Work item:
What lines below include the word "descending"? Copy each one.

Records for this exercise:
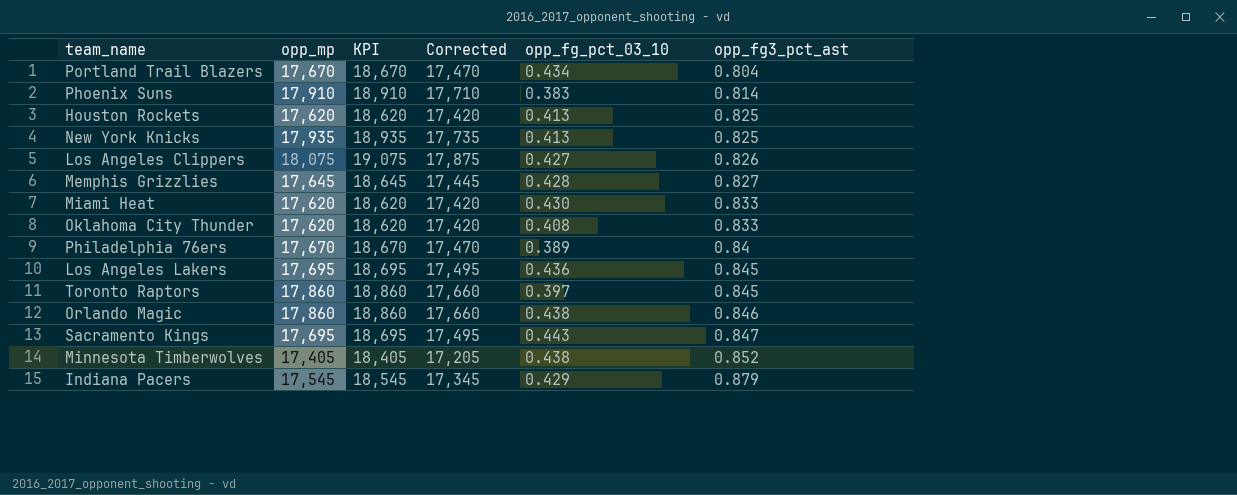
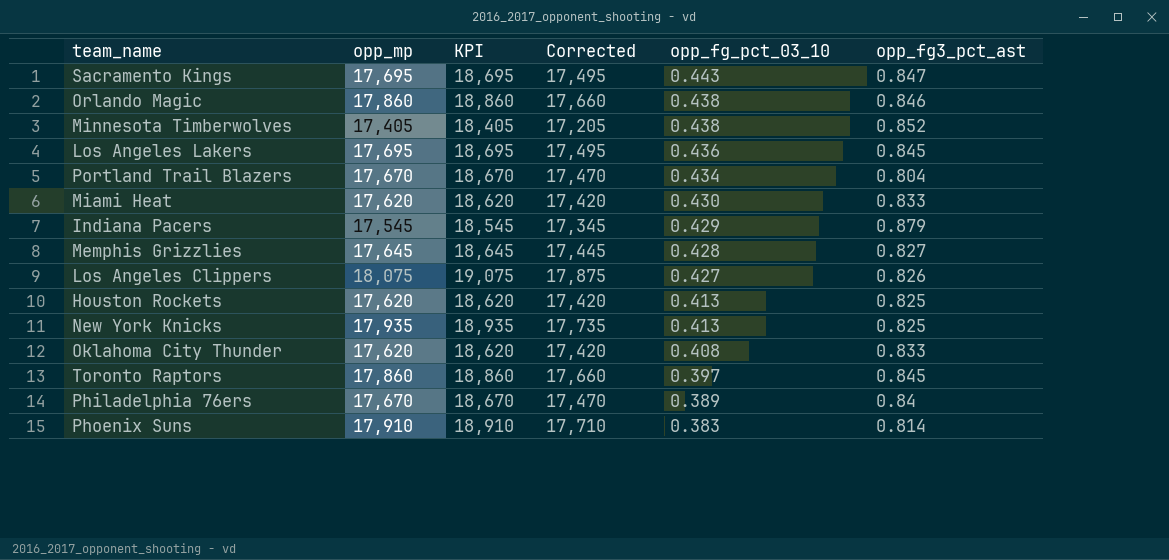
row order: opp_fg3_pct_ast ascending -> opp_fg_pct_03_10 descending

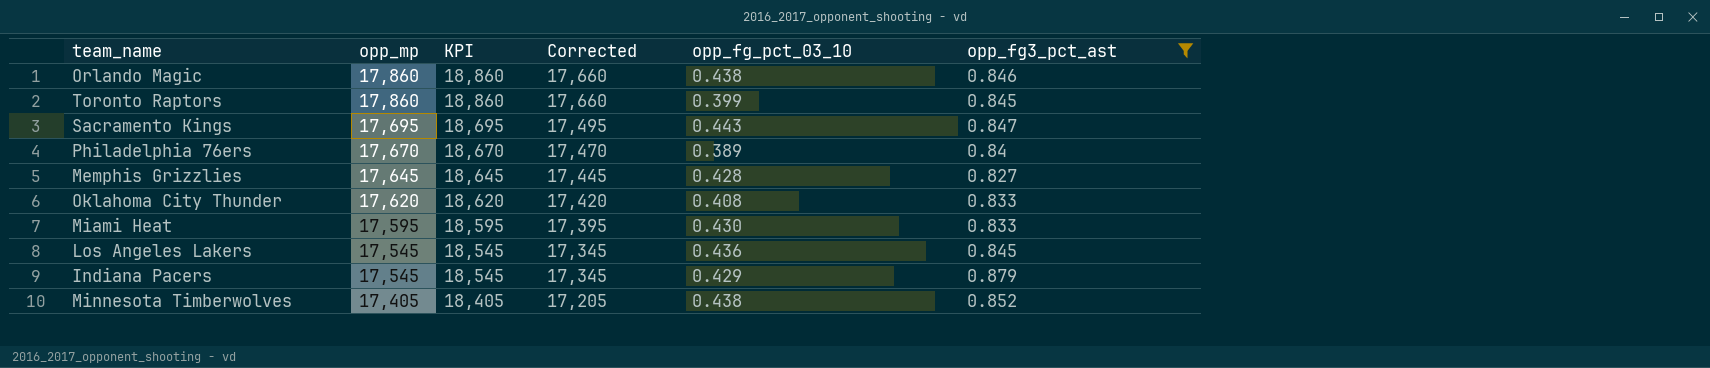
filter: none -> opp_fg3_pct_ast >= 0.827
row order: opp_fg_pct_03_10 descending -> opp_mp descending
Toronto Raptors | opp_fg_pct_03_10: 0.397 -> 0.399
Miami Heat | opp_mp: 17,620 -> 17,595
Miami Heat | KPI: 18,620 -> 18,595
Miami Heat | Corrected: 17,420 -> 17,395
Los Angeles Lakers | opp_mp: 17,695 -> 17,545
Los Angeles Lakers | KPI: 18,695 -> 18,545
Los Angeles Lakers | Corrected: 17,495 -> 17,345

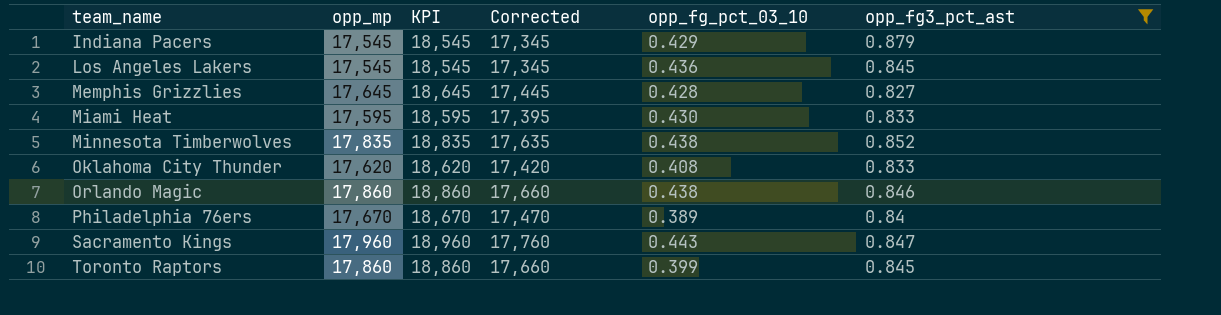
row order: opp_mp descending -> team_name ascending
Minnesota Timberwolves | opp_mp: 17,405 -> 17,835
Minnesota Timberwolves | KPI: 18,405 -> 18,835
Minnesota Timberwolves | Corrected: 17,205 -> 17,635
Sacramento Kings | opp_mp: 17,695 -> 17,960
Sacramento Kings | KPI: 18,695 -> 18,960
Sacramento Kings | Corrected: 17,495 -> 17,760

Answer area:
row order: opp_fg3_pct_ast ascending -> opp_fg_pct_03_10 descending
row order: opp_fg_pct_03_10 descending -> opp_mp descending
row order: opp_mp descending -> team_name ascending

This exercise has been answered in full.